Organizado pela Biblioteca Municipal Prof. Machado Vilela e pela Rede de Bibliotecas de Vila Verde, o festival realizou-se na passada sexta-feira, 29 de maio, contando com a participação de alunos de todos os agrupamentos de escolas do concelho, da Escola Secundária de Vila Verde e do Colégio D. João de Aboim.
Sob o tema da Paz, os participantes apresentaram poemas centrados em valores como o diálogo, a tolerância, a solidariedade e a construção de uma sociedade mais justa. Ao longo da sessão foram declamados e encenados 22 poemas, interpretados por 72 crianças e jovens, perante uma plateia composta por familiares, docentes e comunidade educativa.
A qualidade das apresentações evidenciou não apenas o talento dos alunos, mas também o papel do projeto na promoção da leitura, da escrita e da oralidade no contexto escolar, reforçando a ligação entre cultura e educação.
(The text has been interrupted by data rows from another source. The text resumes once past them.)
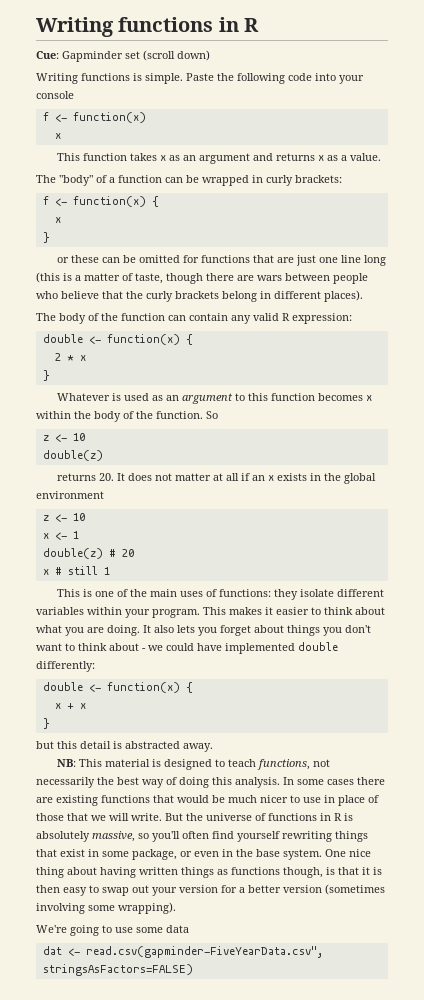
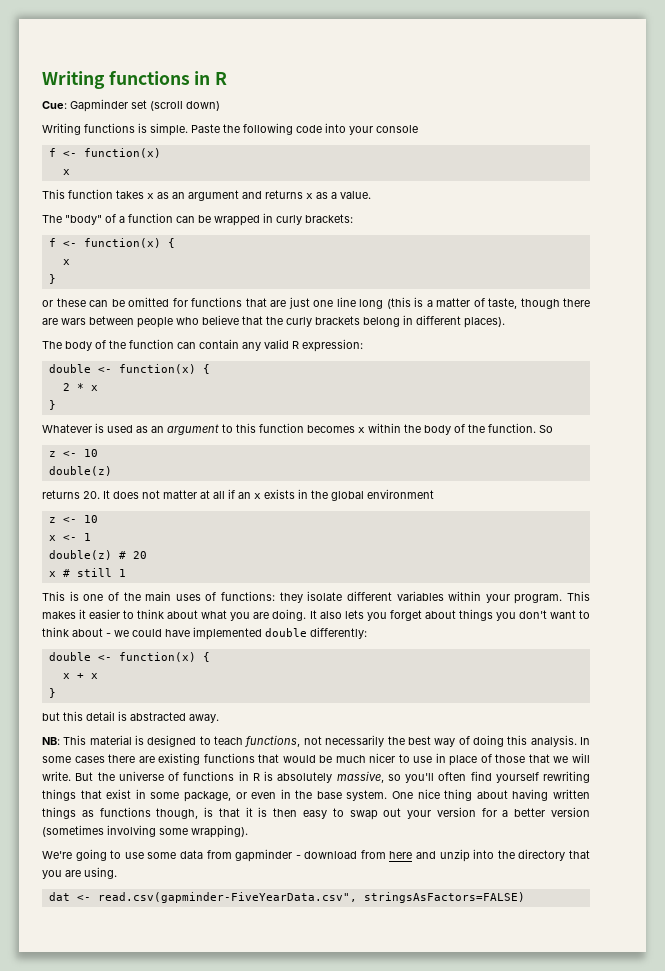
(189, 929) none -> [206,849,590,862] [42,867,117,879] from gapminder - download from here and unzip into the directory that you are using.

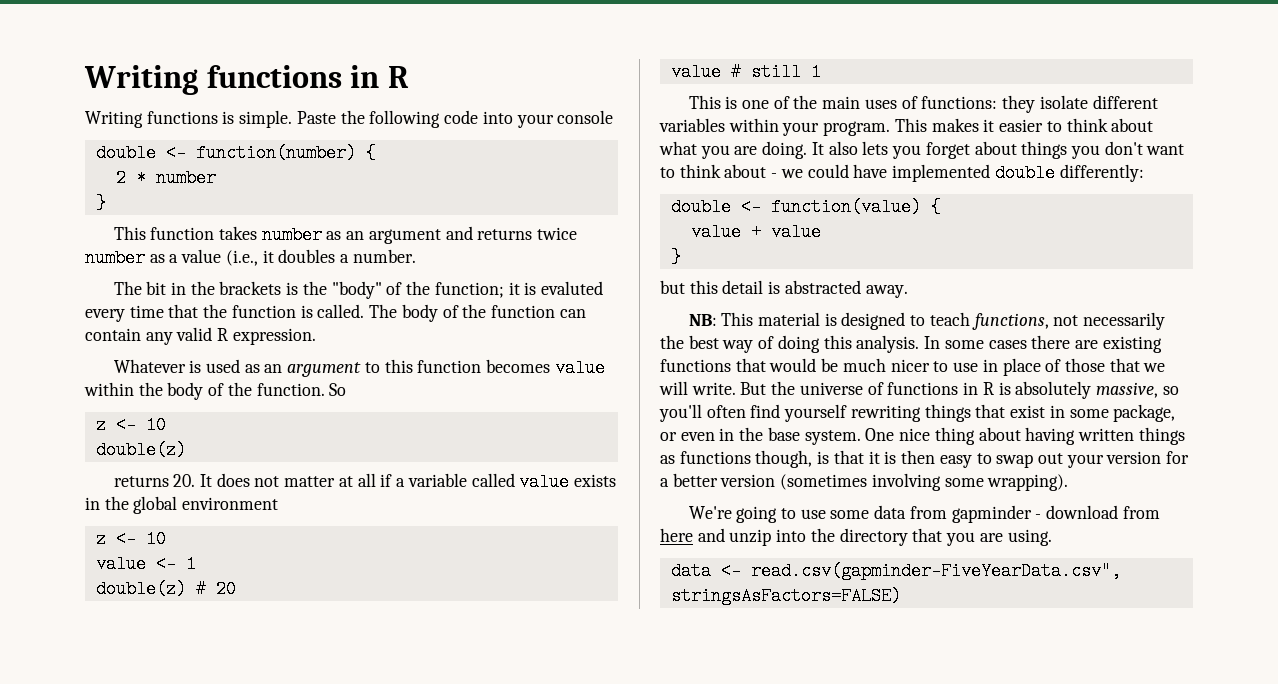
[42,99,220,112] // Cue: Gapminder set (scroll down) -> (409, 77) none
[48,148,161,158] [62,169,70,175] f <- function(x) // x -> [95,144,376,162] [115,169,216,187] [95,194,106,212] double <- function(number) { // 2 * number // }
[147,193,154,199] x -> [261,226,322,244] number
[306,191,371,199] [42,213,353,226] [48,238,175,248] [62,259,70,265] [48,274,56,284] [42,297,590,309] [42,315,505,328] x as a value. // The "body" of a function can be wrapped in curly brackets: // f <- function(x) { // x // } // or these can be omitted for functions that are just one line long (this is a matter of taste, though there are wars between people who believe that the curly brackets belong in different places). // -> [537,227,578,240] [85,249,416,267] [113,281,603,299] [85,304,365,322] twice number as a value (i.e., it doubles a number. // The bit in the brackets is the "body" of the function; it is evaluted every time that the function is called.
[302,339,363,352] [48,364,210,374] [62,383,98,391] [48,400,56,410] expression: // double <- function(x) { // 2 * x // } -> [232,328,316,345] expression.
[358,427,365,433] x -> [554,359,605,377] value
[238,492,261,499] an x -> [396,473,570,491] a variable called value
[48,535,56,541] x -> [95,555,146,573] value
[48,571,56,577] x -> [670,63,721,81] value
[118,652,210,662] [62,673,98,679] function(x) { // x + x -> [770,198,941,216] [690,223,821,241] function(value) { // value + value
[48,892,70,901] dat -> [670,562,711,580] data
Vencedores por ciclo de ensino
Na categoria da Educação Pré-Escolar, foram distinguidos, ex aequo, os poemas “A Paz sem Vencedor e sem Vencidos”, de Sophia de Mello Breyner Andresen, e “Queremos a Paz!”, ambos interpretados por alunos de escolas básicas do concelho.
No 1.º Ciclo do Ensino Básico, venceu o poema “Quando a Paz acorda”, da autoria de alunos e professora da Escola Básica n.º 1 de Prado.
No 2.º Ciclo, o prémio foi atribuído ao poema “A Paz que o Mundo procura”, distinguido também pelo público, e ainda ao poema “Peço a Paz”, de Casimiro de Brito.
No 3.º Ciclo, destacou-se o poema “Mudam-se os tempos, não se mudam as vontades”, enquanto no Ensino Secundário foi premiado “Caminho para a Paz”, apresentado por alunos da Escola Secundária de Vila Verde.